A movie camera has to favor one character's point of view, and if we're going to be shackled to that character, we require a greater level of trust and sympathy than we do in a play.

This adaptation added a villain (Alec Baldwin) and a hero (by justifying Lemmon's actions) but I wouldn't say that either change simplified the original play or dulled its edges. I would say just the opposite-- I would say that made us feel the anguish of the play in the sharper, more intimate way that only movies can provide.

In the play, we observed what a group of desperate men were going through. In the movie, we felt and identified with what one desperate man was going through.

I never saw the movie of American Buffalo, but it seemed to be more faithful, and far less successful. The (great) play is about three unlikeable rats circling each other. If I had adapted it, I would have gotten the audience to root for one of the rats, just because I feel that that's the way that movies work best.

j.s. said...

Matt, I think you're right about movie audiences needing identification through relatable reasons, but as per usual I'm into questioning the edges and pushing the boundaries. Are there ever any exceptions that work?
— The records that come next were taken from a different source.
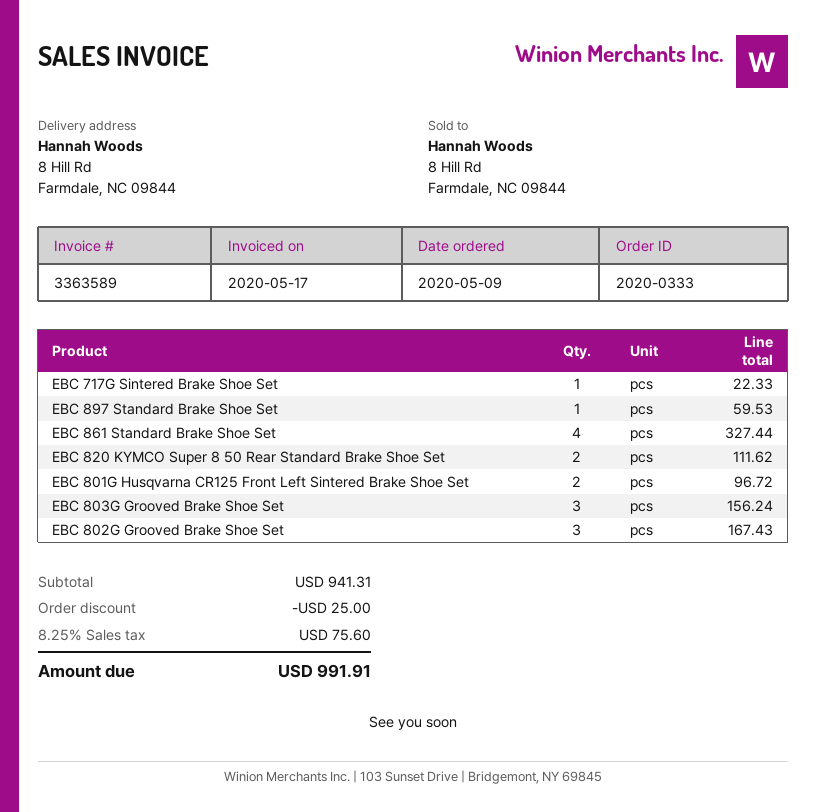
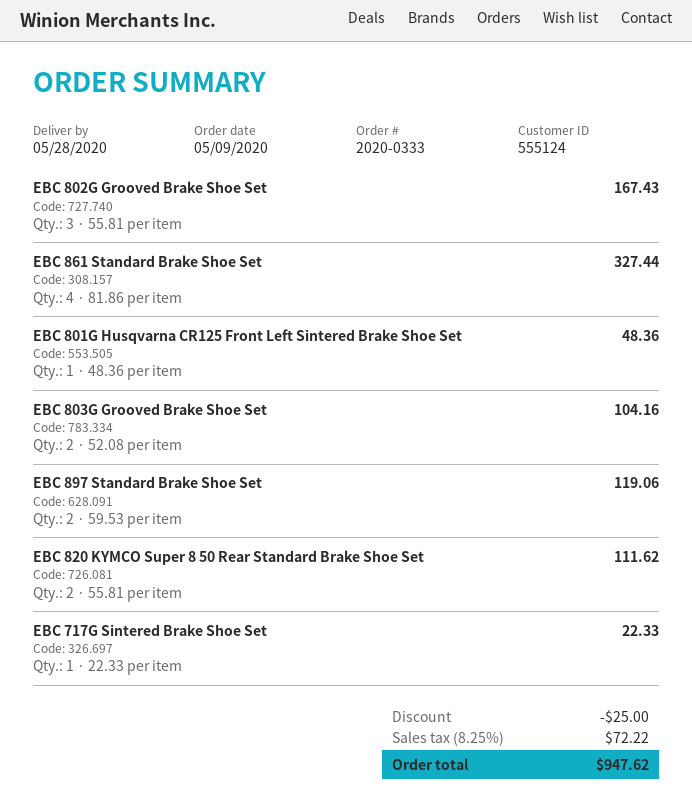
EBC 897 Standard Brake Shoe Set: 1 for 59.53 -> 2 for 119.06
EBC 801G Husqvarna CR125 Front Left Sintered Brake Shoe Set: 2 for 96.72 -> 1 for 48.36
EBC 803G Grooved Brake Shoe Set: 3 for 156.24 -> 2 for 104.16
tax: 8.25% = 75.60 -> 8.25% = 72.22
total: 991.91 -> 947.62

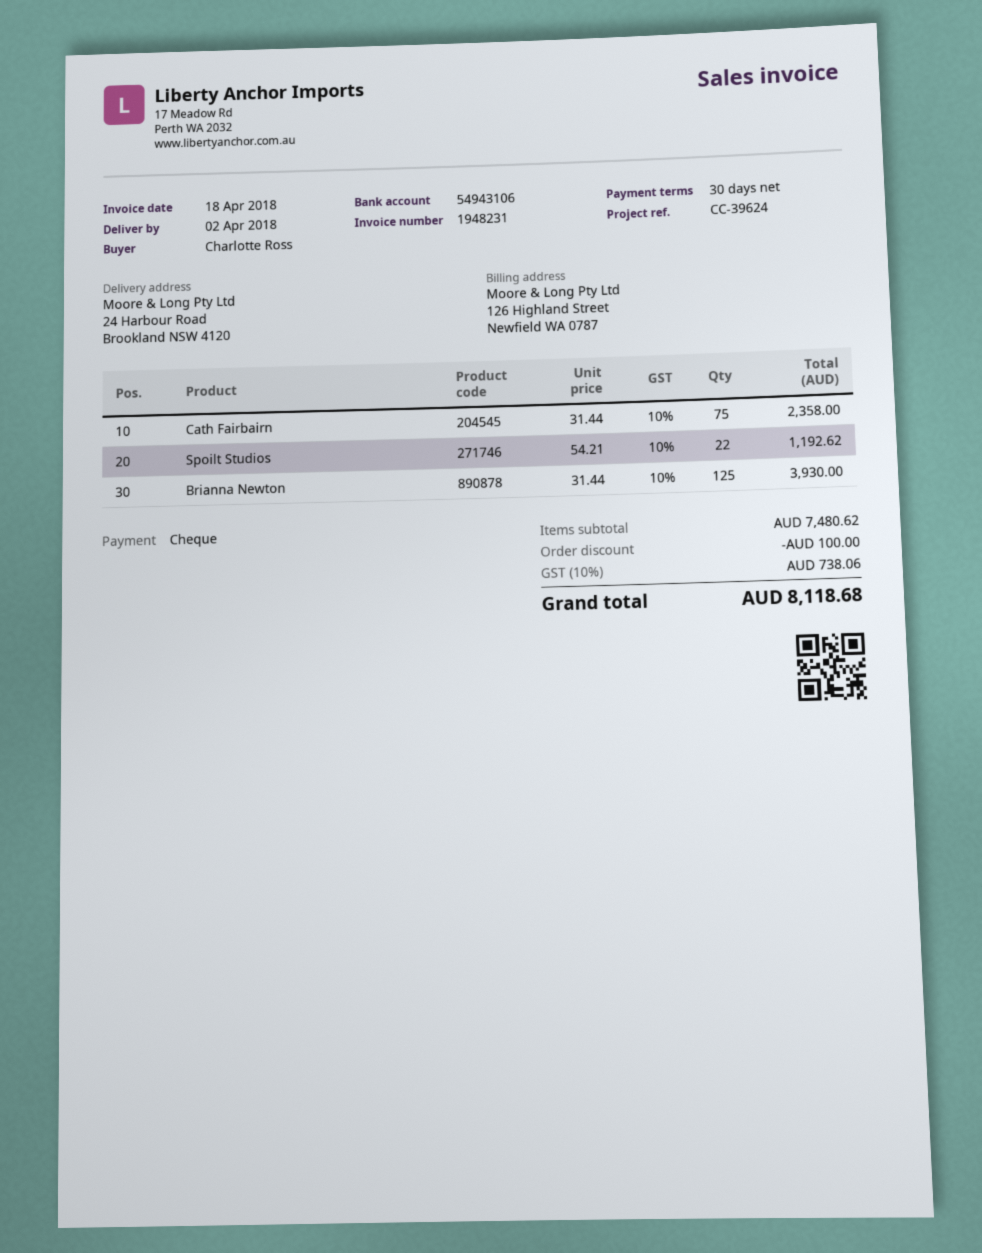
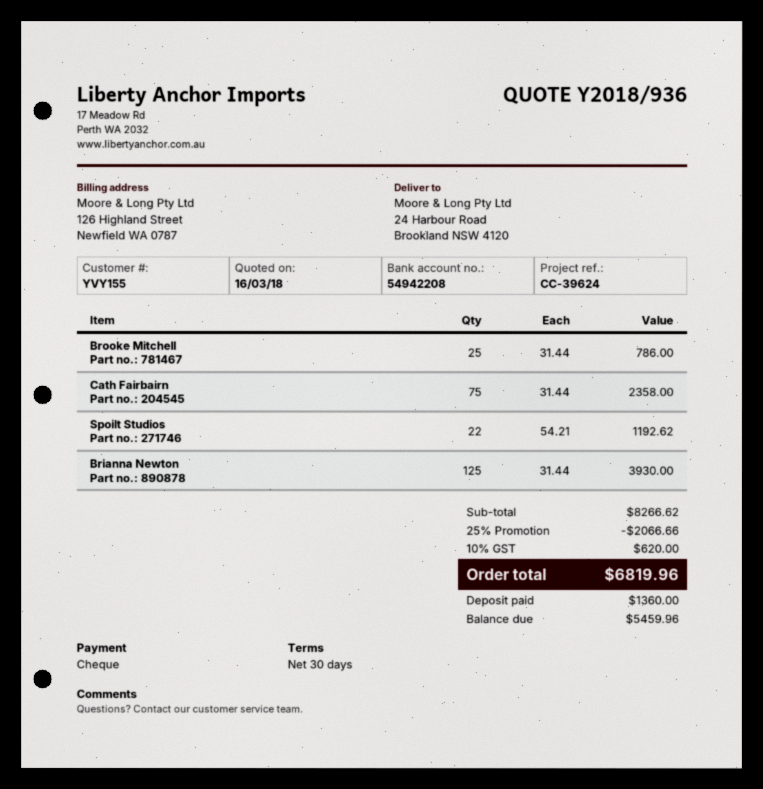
bank account: 54943106 -> 54942208
Brooke Mitchell: none -> 25 x 31.44 = 786.00
subtotal: 7480.62 -> 8266.62
discount: 100.00 -> 2066.66
tax: 10% = 738.06 -> 10% = 620.00
total: 8118.68 -> 6819.96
These questions come from two movies I've seen in the past year -- CARLOS and SWEET SMELL OF SUCCESS -- plus one half-remembered exchange from the Hitchcock/Truffaut interview and a lot of the writing you've done on what makes a protagonist interesting to the audience ("the one trying the hardest to solve the problem").

In CARLOS and SWEET SMELL OF SUCCESS, there are no good guys, only bad guys and worse guys. SWEET SMELL OF SUCCESS is a little easier to parse, because the protagonist Sidney Flaco, as black as his soul might be, is still a teddy bear next to his nemesis J.J. Hunsecker -- the stark contrast is what makes it possible to follow Sidney and care about what he's doing. Much the same dynamic is at work in Mamet's GLENGARRY GLEN ROSS. Which is why I still don't think the Lemon character needs more or better reasons for doing what he does.

CARLOS is even more of an outlier, though. A six-hour miniseries with a murderous megalomaniacal madman at the center of every scene. Carlos is far and away the worst guy in this movie. He has plenty of reasons, but they're all facile, ridiculous, self-serving. Why is it still so compelling to watch?

Is this part of what I like about UP IN THE AIR too? Both are perhaps stories about charismatic yet shadowy protagonists who delude themselves into believing they are on some kind of traditional hero's journey.

j.s. said...

A writer can do whatever he wants in a novel like NOTES FROM UNDERGROUND. But I suppose part of what I'm getting at is a question of the limits antiheroic storytelling in film and TV.

Assuming there's no conventional good guy type hero, do we always need worse guys to offset the bad guys we're supposed to be following? (See Al Swearengen in DEADWOOD or Boss Hogg from the DUKES OF HAZZARD.)

Or is it sometimes possible for the protagonist to be the worst person in your story world? As long as we're with him, watching him try to solve challenging problems? TAXI DRIVER, anyone? The second half of PSYCHO?

Harvey Jerkwater said...

From The Way of the Gun:

"Fifteen million dollars is not money. It's a motive with a universal adaptor on it."